(Work required) Look through the data below and, wherever a line carries the word "smart", please copy that line.
Top of Available data
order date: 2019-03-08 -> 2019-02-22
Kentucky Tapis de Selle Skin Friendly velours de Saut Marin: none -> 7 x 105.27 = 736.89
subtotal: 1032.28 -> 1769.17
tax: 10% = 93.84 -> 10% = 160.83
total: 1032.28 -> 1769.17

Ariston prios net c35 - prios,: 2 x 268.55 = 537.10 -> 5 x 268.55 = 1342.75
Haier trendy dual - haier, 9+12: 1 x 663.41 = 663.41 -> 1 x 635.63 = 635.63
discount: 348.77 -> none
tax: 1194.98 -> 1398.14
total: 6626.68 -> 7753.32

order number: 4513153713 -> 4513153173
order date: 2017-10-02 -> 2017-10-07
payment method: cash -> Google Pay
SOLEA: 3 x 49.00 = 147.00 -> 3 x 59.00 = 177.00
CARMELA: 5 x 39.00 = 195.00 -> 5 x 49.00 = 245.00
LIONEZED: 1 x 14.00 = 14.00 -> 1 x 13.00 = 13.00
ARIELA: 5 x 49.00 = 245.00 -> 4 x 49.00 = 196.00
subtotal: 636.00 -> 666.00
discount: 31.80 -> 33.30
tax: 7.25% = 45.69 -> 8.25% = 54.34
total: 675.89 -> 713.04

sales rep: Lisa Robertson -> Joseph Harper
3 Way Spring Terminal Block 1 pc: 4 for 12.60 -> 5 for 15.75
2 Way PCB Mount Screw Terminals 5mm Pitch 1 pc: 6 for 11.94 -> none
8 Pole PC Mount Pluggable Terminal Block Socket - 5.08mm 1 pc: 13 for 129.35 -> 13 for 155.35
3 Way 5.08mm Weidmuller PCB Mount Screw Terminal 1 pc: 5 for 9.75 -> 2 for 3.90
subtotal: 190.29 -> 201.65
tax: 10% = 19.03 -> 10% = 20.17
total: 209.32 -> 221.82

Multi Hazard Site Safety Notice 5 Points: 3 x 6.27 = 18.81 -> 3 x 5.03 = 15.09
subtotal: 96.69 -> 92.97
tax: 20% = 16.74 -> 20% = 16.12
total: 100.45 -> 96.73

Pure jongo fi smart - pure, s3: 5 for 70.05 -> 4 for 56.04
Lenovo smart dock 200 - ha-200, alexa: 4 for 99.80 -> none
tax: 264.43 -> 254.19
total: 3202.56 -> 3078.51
Bottom of Available data
(Expected answer)
Pure jongo fi smart - pure, s3: 5 for 70.05 -> 4 for 56.04
Lenovo smart dock 200 - ha-200, alexa: 4 for 99.80 -> none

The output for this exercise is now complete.